Multitask learning is a technique in which a single model learns to perform multiple related tasks at the same time.

Multitasking involves learning shared representations that can be used for multiple tasks. This is usually done by having a "backbone" (usually an encoder-type model) and multiple task-specific heads (decoder-type models or simple MLPs).
Each task-specific head is trained separately using a task-specific loss, and the loss also propagates to the backbone.

Advantages:
* the backbone learns to extract better features from the input
* multitask learning is more efficient than training multiple models
* may lead to better generalization (similar to transfer learning)
* reduces overfitting due to the shared representations

In [1]:
import torch

from torch import nn, Tensor
from typing import List
from tqdm.auto import trange, tqdm
from torchvision import datasets
from torchvision.transforms import v2

In [2]:
# Here we have a generic multi task model
# The backbone learns the shared representation

class GenericMultitaskModel(nn.Module):
    def __init__(self, backbone: nn.Module, task_heads: List[nn.Module]):
        super().__init__()
        self.backbone = backbone
        self.task_heads = nn.ModuleList(task_heads)

    def forward(self, x: Tensor) -> List[Tensor]:
        # backbone: input_space -> latent_shared_representation_space
        # The backbone learns a function that transforms input data to a shared representation space with usefull features that can be used by multiple tasks
        shared_representation = self.backbone(x)
        task_outputs = []
        for task_head in self.task_heads:
            # task_output: latent_shared_representation_space -> task_output
            task_output = task_head(shared_representation)
            task_outputs.append(task_output)
        return task_outputs

Now we can define a backbone and multiple task heads, and create a multitask model.
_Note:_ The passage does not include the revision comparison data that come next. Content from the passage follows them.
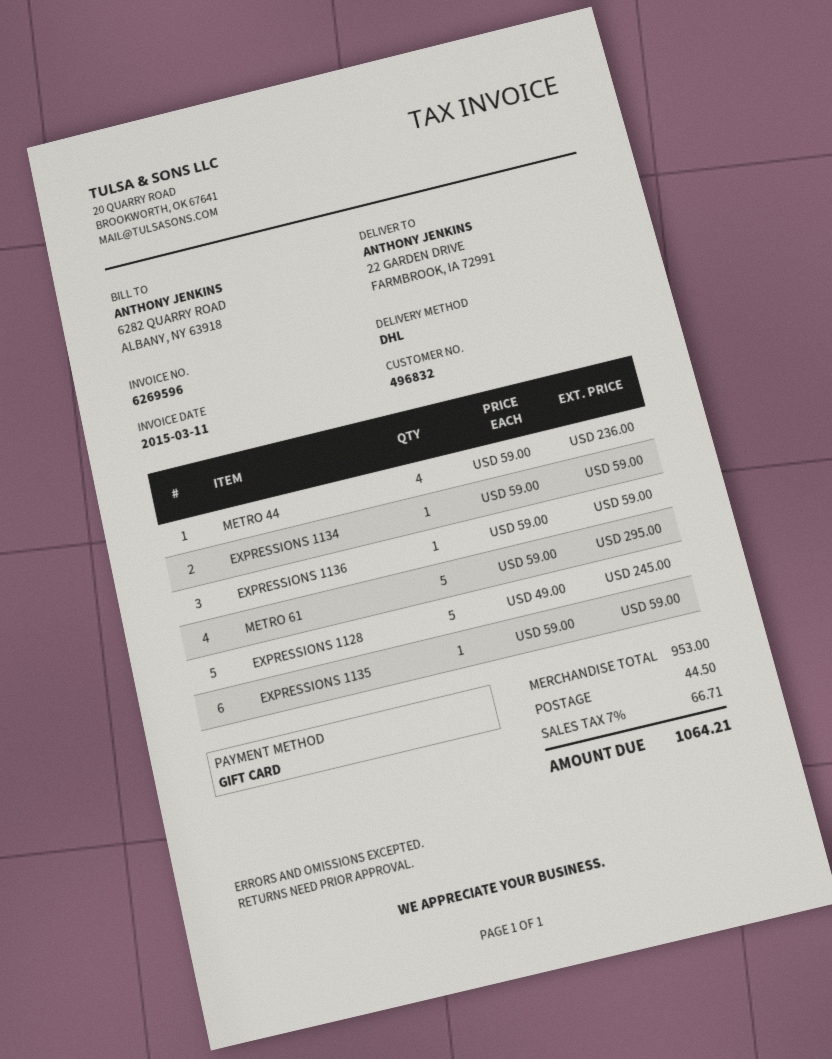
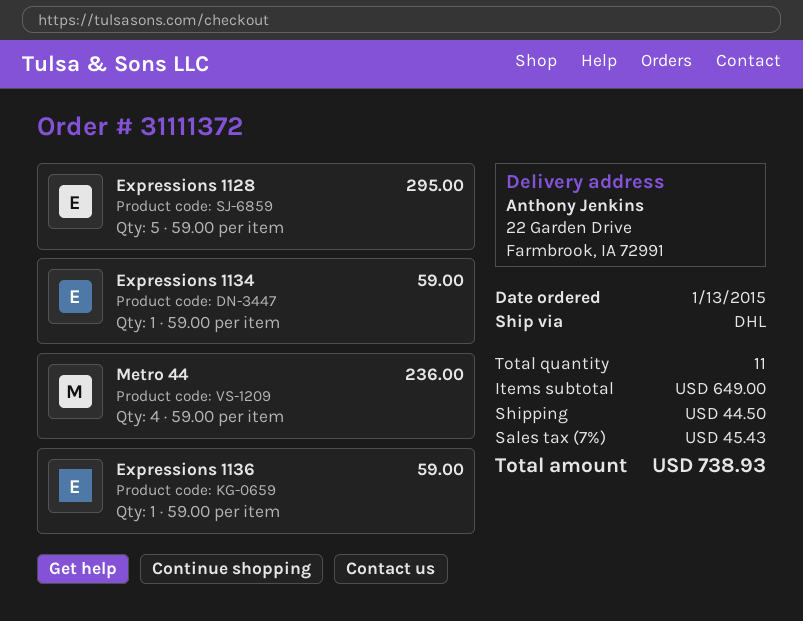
METRO 61: 5 x 59.00 = 295.00 -> none
EXPRESSIONS 1128: 5 x 49.00 = 245.00 -> 5 x 59.00 = 295.00
EXPRESSIONS 1135: 1 x 59.00 = 59.00 -> none
subtotal: 953.00 -> 649.00
tax: 7% = 66.71 -> 7% = 45.43
total: 1064.21 -> 738.93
We can train the multitask model similar to standard models. We just have to be aware that we have multiple model outputs, one for each task.
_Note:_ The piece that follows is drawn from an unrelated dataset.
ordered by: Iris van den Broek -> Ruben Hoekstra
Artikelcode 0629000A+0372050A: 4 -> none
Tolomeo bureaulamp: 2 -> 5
Therefore, we have to calculate a loss function between the ground truth and the prediction for each task. Then, we aggregate the per-task losses, and backpropagate the resul.

## Multitask on MNIST

Task 1: classify images into digits from 0 to 9

Task 2: classify images into even and odd

In [3]:
class ParityMNIST(torch.utils.data.Dataset):
    def __init__(self, train):
        self.dataset = datasets.MNIST(root="../data", train=train, download=True)
        self.transforms = v2.Compose(
            [
                v2.ToImage(),
                v2.ToDtype(torch.float32, scale=True),
                v2.Normalize([0.1307], [0.3081], inplace=True),
                torch.flatten,
            ]
        )

    def __len__(self):
        return len(self.dataset)

    def __getitem__(self, i):
        image, label = self.dataset[i]
        return {
            "data": self.transforms(image),
            "digit_label": label,
            "parity_label": 0 if label % 2 == 0 else 1,
        }

In [None]:
backbone = nn.Sequential(
    nn.Linear(784, 100),
    nn.ReLU(),
)
digit_task = nn.Sequential(
    nn.Linear(100, 10),
)
parity_task = nn.Sequential(
    nn.Linear(100, 2),
)
model = GenericMultitaskModel(backbone=backbone, task_heads=[digit_task, parity_task])

In [None]:
dataset = ParityMNIST(train=True)
dataloader = torch.utils.data.DataLoader(dataset, batch_size=64, shuffle=True)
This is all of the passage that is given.